## Required action
Take the lines from the head of the listing through the one bearing "PASTEL POLKA DOTS" and copy them exactly, leaving every picture out.

## Records for the task
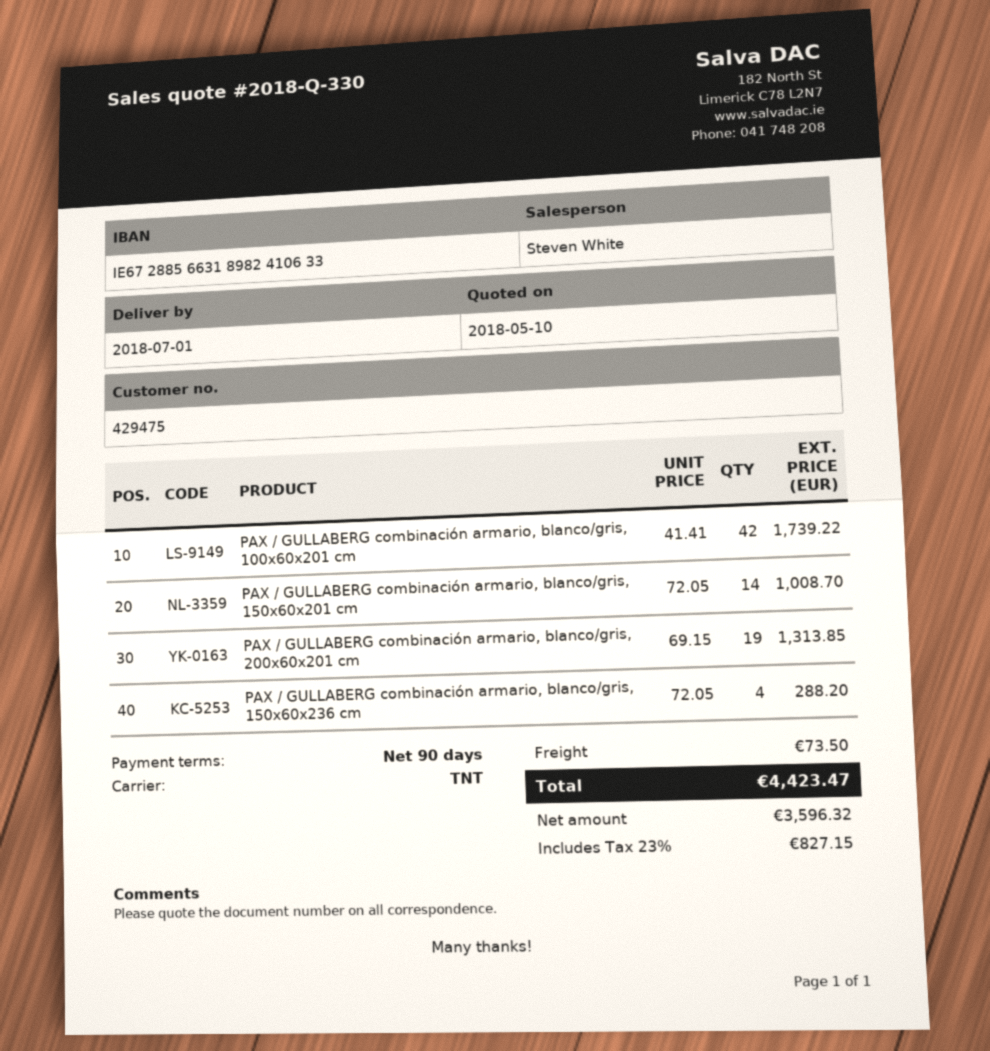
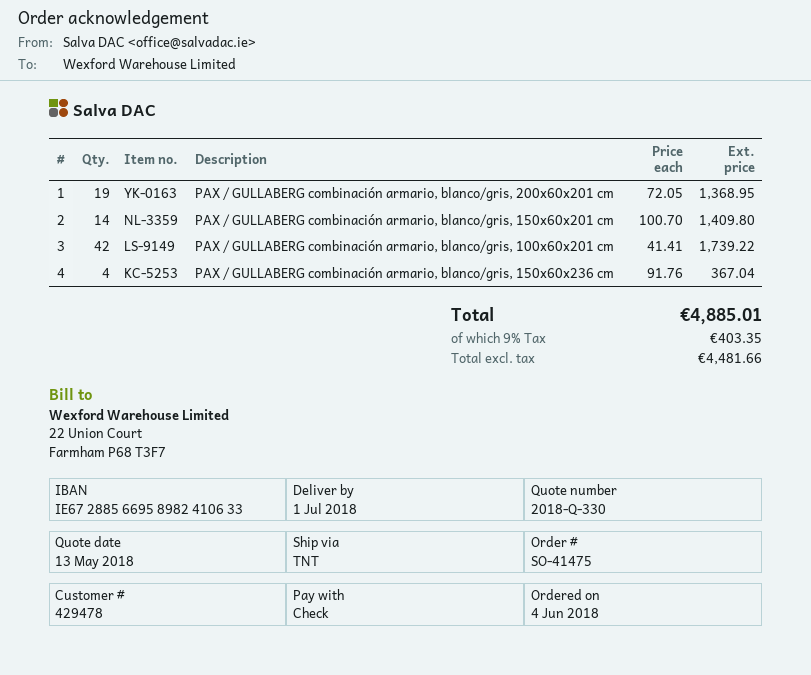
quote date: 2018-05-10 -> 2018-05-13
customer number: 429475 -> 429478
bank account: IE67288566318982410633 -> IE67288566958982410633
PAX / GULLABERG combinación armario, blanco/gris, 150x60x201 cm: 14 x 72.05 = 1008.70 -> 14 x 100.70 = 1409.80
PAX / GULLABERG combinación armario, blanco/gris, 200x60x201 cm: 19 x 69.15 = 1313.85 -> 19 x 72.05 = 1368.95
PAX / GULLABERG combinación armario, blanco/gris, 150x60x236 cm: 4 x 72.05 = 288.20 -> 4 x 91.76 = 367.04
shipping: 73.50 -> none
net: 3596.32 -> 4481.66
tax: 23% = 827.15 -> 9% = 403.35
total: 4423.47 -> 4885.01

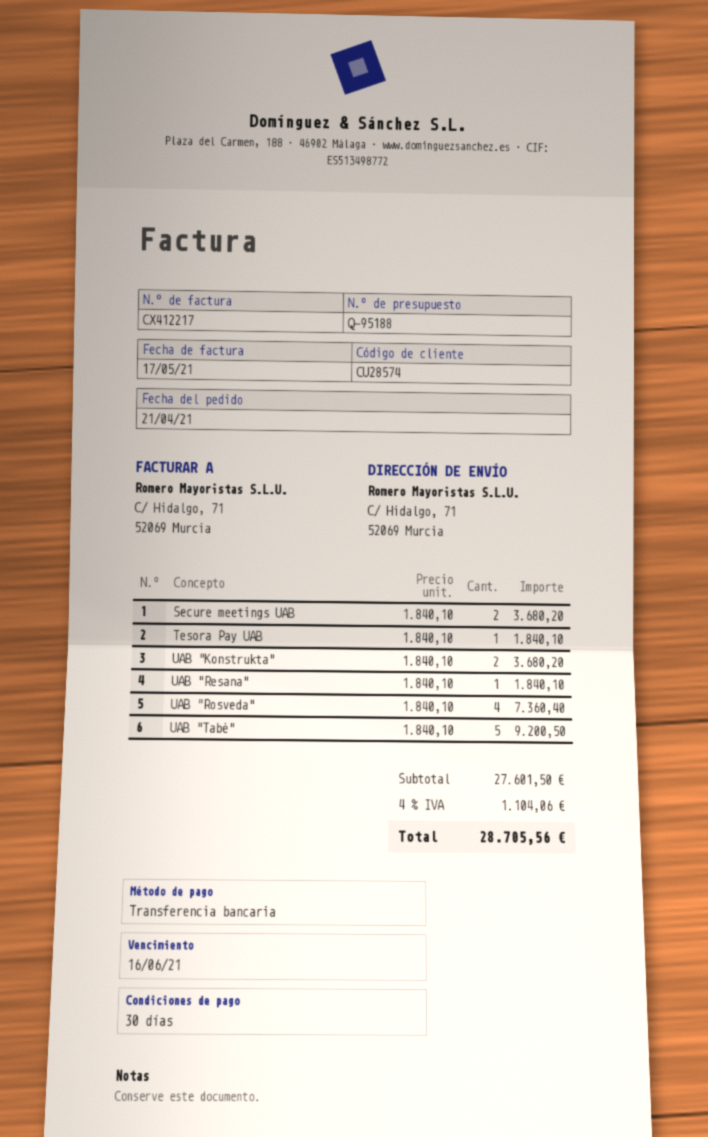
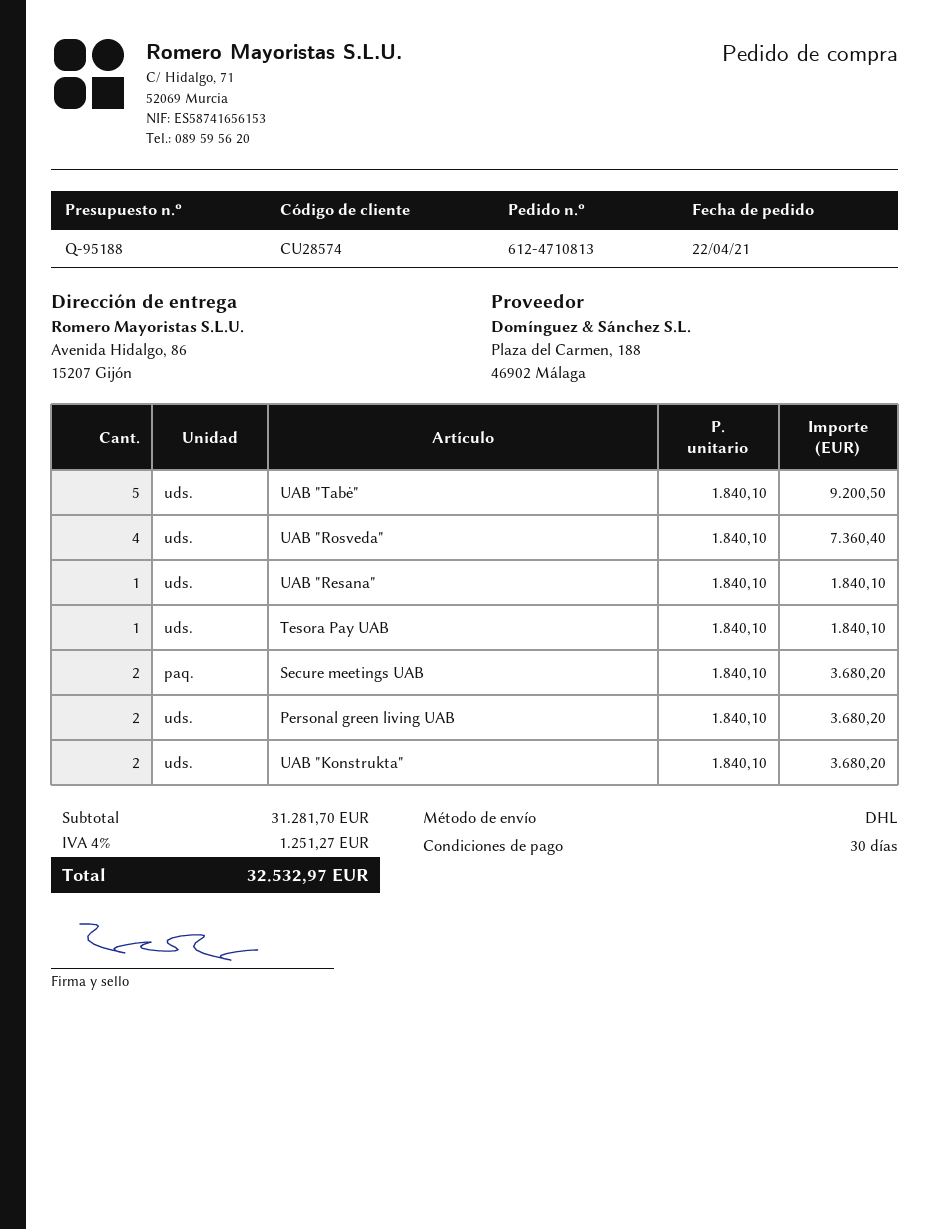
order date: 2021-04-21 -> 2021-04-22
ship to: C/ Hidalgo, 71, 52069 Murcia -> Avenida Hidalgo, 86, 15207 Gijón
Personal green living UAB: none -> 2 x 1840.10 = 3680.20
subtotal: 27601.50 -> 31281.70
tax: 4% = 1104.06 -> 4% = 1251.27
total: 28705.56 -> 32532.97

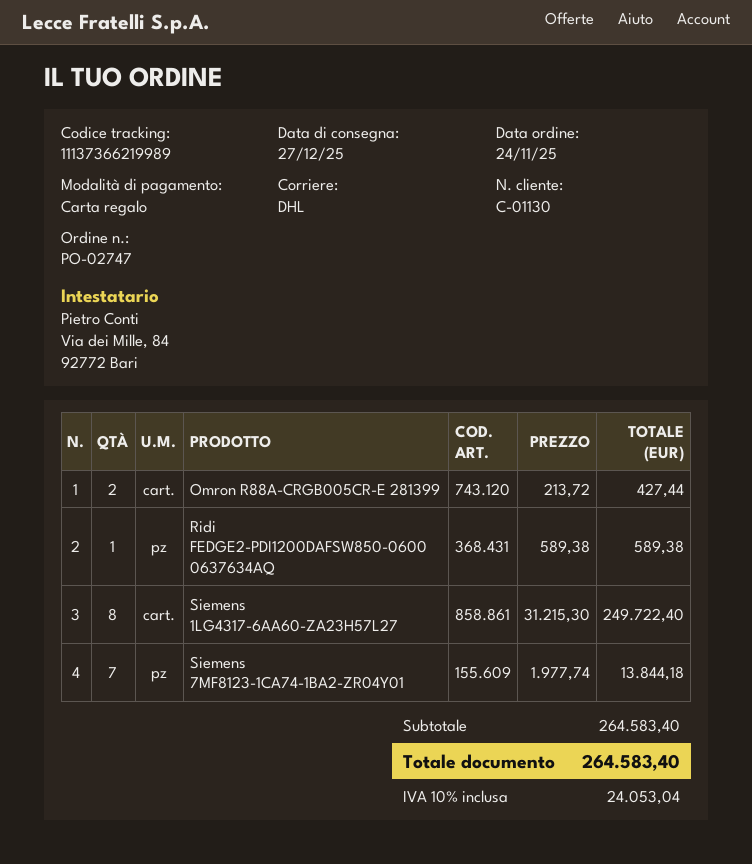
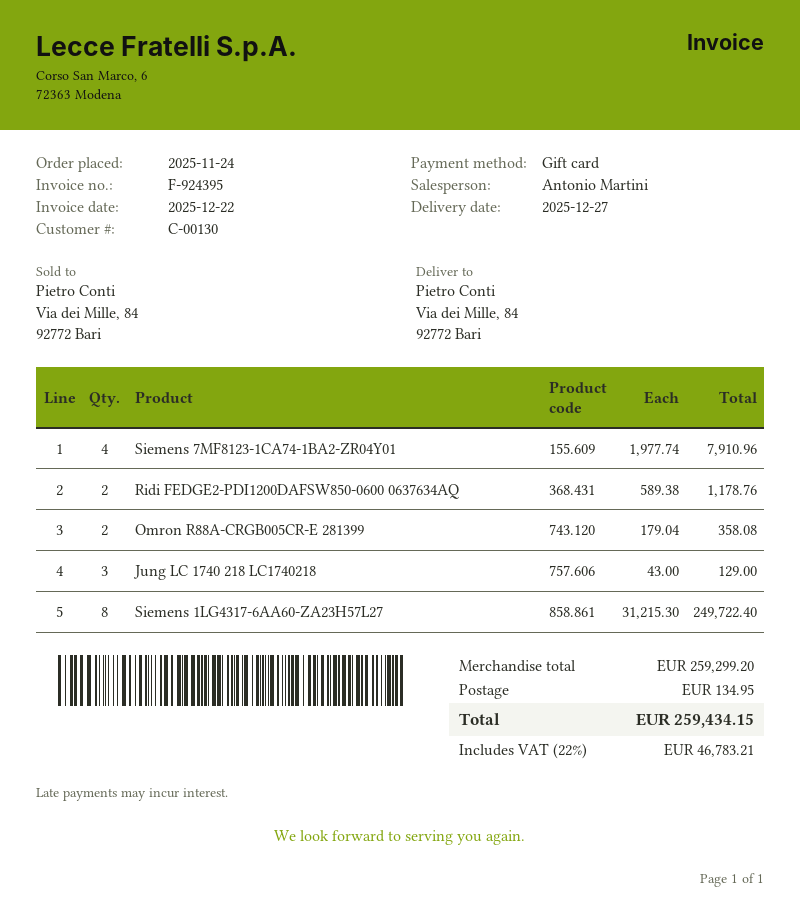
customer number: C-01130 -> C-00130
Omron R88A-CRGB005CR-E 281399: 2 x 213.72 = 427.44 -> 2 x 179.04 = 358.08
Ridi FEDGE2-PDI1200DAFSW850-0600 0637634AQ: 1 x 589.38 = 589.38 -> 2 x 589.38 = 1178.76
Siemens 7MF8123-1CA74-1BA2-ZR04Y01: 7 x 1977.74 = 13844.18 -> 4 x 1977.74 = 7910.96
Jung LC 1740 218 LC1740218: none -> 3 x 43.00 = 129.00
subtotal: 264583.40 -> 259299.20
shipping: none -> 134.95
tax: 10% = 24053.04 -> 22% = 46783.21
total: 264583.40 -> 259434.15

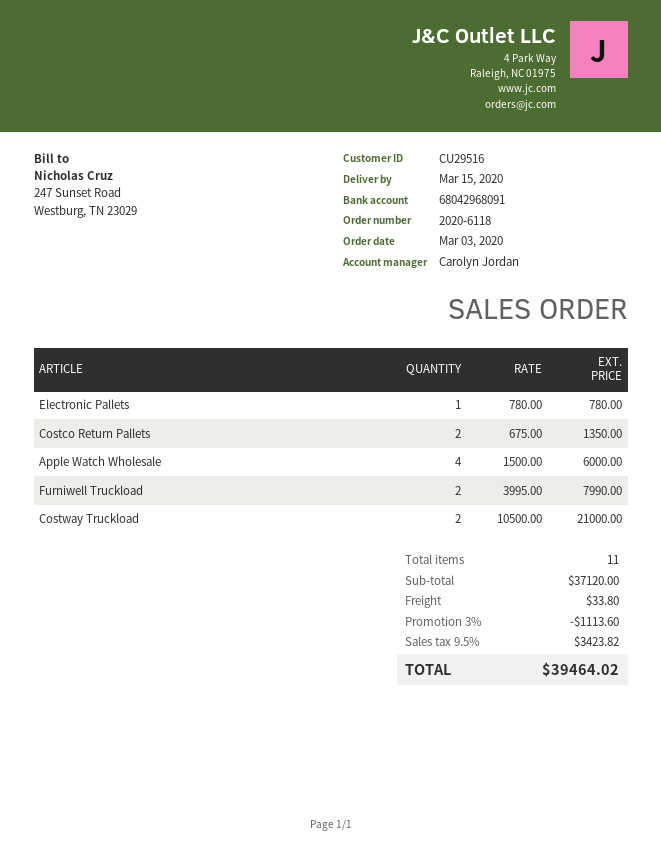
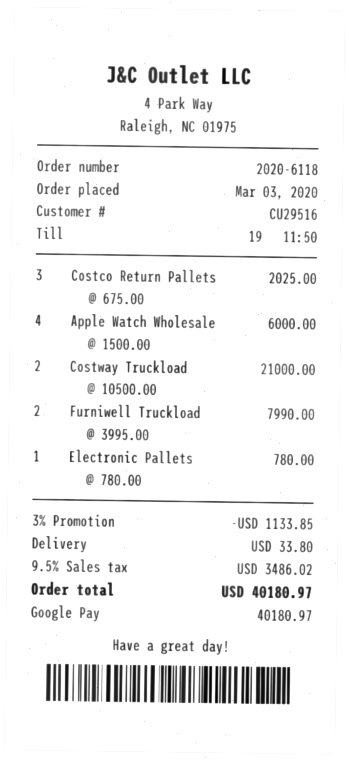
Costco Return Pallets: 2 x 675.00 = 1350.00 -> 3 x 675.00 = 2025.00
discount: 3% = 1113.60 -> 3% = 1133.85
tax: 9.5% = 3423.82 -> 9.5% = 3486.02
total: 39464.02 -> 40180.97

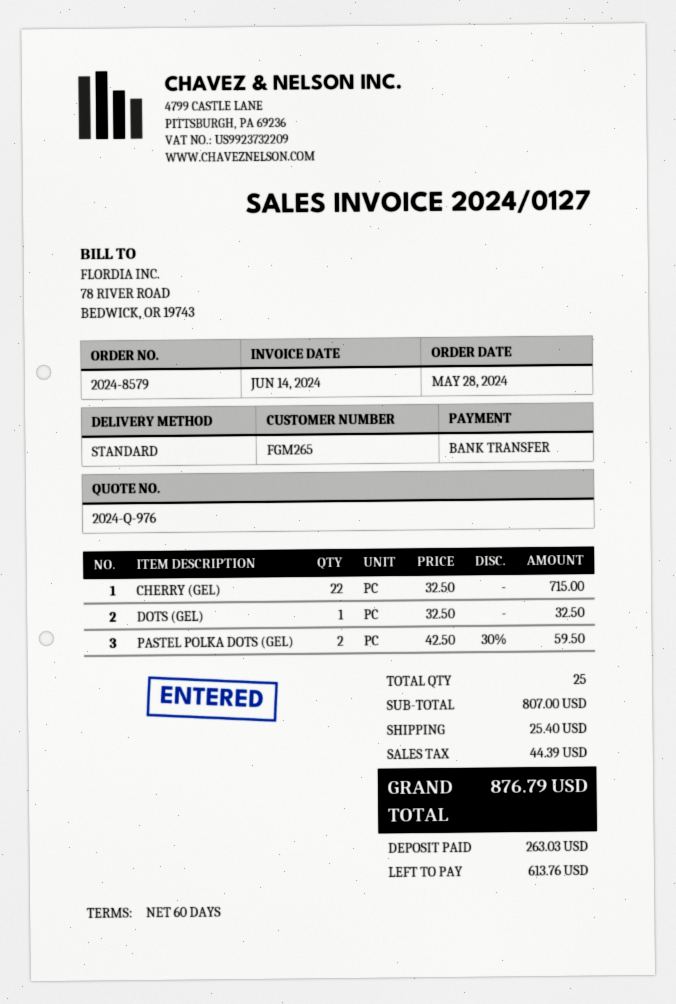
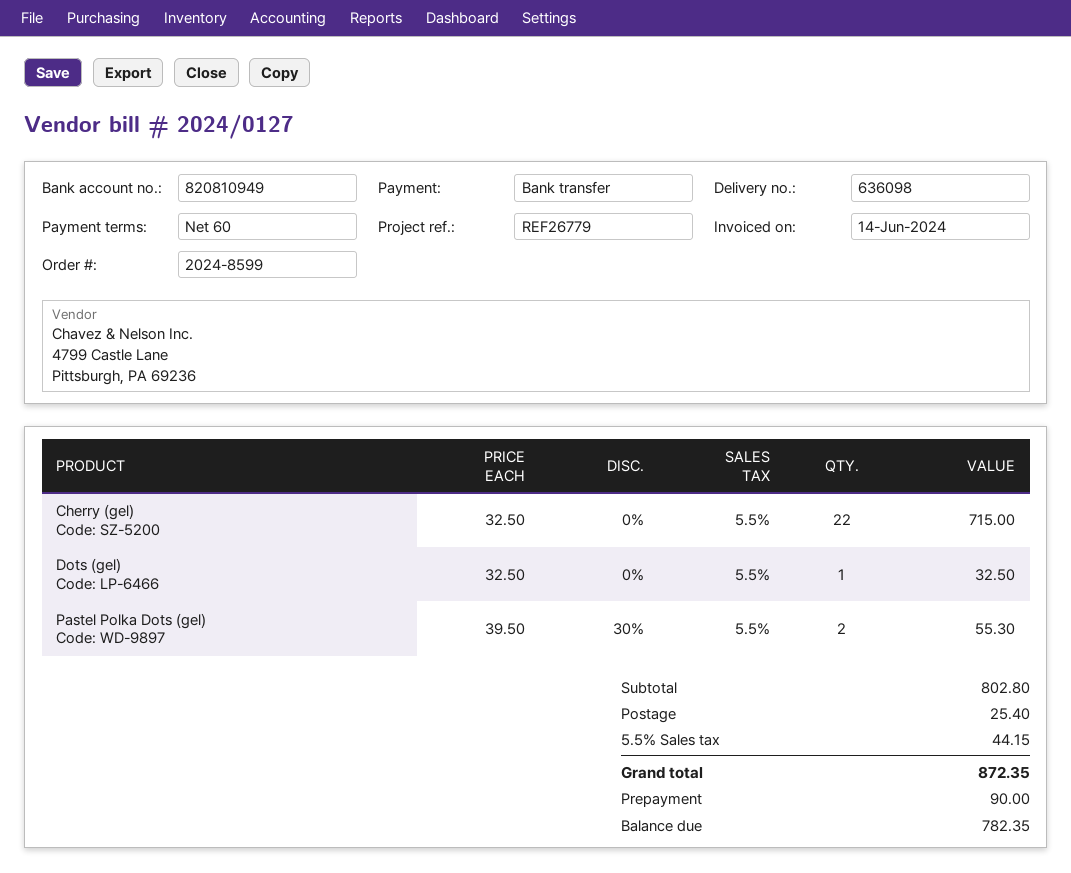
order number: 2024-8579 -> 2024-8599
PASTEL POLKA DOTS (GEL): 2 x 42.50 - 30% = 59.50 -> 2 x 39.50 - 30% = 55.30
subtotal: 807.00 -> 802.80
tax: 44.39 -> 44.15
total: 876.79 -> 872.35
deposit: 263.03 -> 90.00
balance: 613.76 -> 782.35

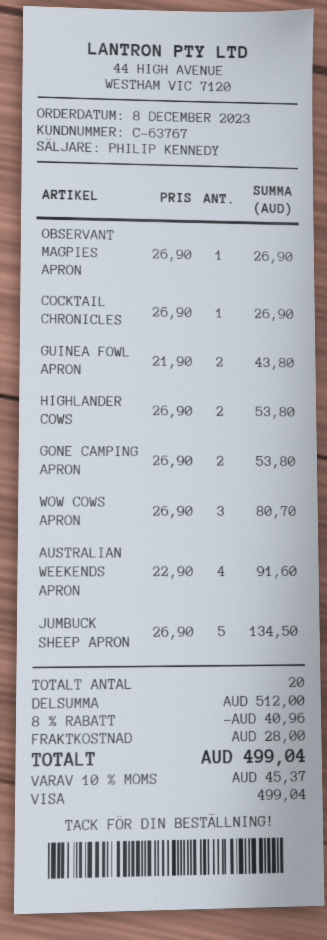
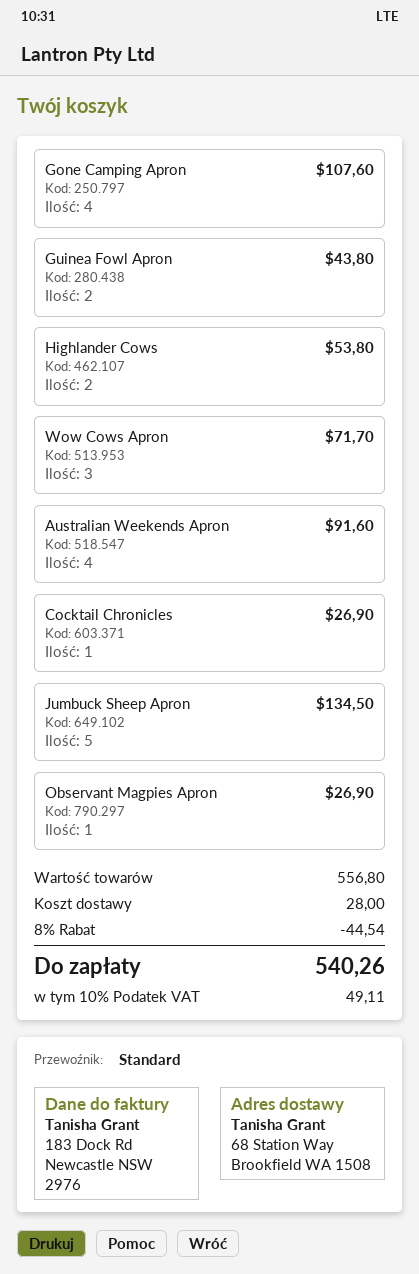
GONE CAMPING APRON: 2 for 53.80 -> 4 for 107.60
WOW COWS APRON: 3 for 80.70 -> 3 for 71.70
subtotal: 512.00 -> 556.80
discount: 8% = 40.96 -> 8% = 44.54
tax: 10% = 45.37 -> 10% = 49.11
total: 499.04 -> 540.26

## Response for this exercise
quote date: 2018-05-10 -> 2018-05-13
customer number: 429475 -> 429478
bank account: IE67288566318982410633 -> IE67288566958982410633
PAX / GULLABERG combinación armario, blanco/gris, 150x60x201 cm: 14 x 72.05 = 1008.70 -> 14 x 100.70 = 1409.80
PAX / GULLABERG combinación armario, blanco/gris, 200x60x201 cm: 19 x 69.15 = 1313.85 -> 19 x 72.05 = 1368.95
PAX / GULLABERG combinación armario, blanco/gris, 150x60x236 cm: 4 x 72.05 = 288.20 -> 4 x 91.76 = 367.04
shipping: 73.50 -> none
net: 3596.32 -> 4481.66
tax: 23% = 827.15 -> 9% = 403.35
total: 4423.47 -> 4885.01

order date: 2021-04-21 -> 2021-04-22
ship to: C/ Hidalgo, 71, 52069 Murcia -> Avenida Hidalgo, 86, 15207 Gijón
Personal green living UAB: none -> 2 x 1840.10 = 3680.20
subtotal: 27601.50 -> 31281.70
tax: 4% = 1104.06 -> 4% = 1251.27
total: 28705.56 -> 32532.97

customer number: C-01130 -> C-00130
Omron R88A-CRGB005CR-E 281399: 2 x 213.72 = 427.44 -> 2 x 179.04 = 358.08
Ridi FEDGE2-PDI1200DAFSW850-0600 0637634AQ: 1 x 589.38 = 589.38 -> 2 x 589.38 = 1178.76
Siemens 7MF8123-1CA74-1BA2-ZR04Y01: 7 x 1977.74 = 13844.18 -> 4 x 1977.74 = 7910.96
Jung LC 1740 218 LC1740218: none -> 3 x 43.00 = 129.00
subtotal: 264583.40 -> 259299.20
shipping: none -> 134.95
tax: 10% = 24053.04 -> 22% = 46783.21
total: 264583.40 -> 259434.15

Costco Return Pallets: 2 x 675.00 = 1350.00 -> 3 x 675.00 = 2025.00
discount: 3% = 1113.60 -> 3% = 1133.85
tax: 9.5% = 3423.82 -> 9.5% = 3486.02
total: 39464.02 -> 40180.97

order number: 2024-8579 -> 2024-8599
PASTEL POLKA DOTS (GEL): 2 x 42.50 - 30% = 59.50 -> 2 x 39.50 - 30% = 55.30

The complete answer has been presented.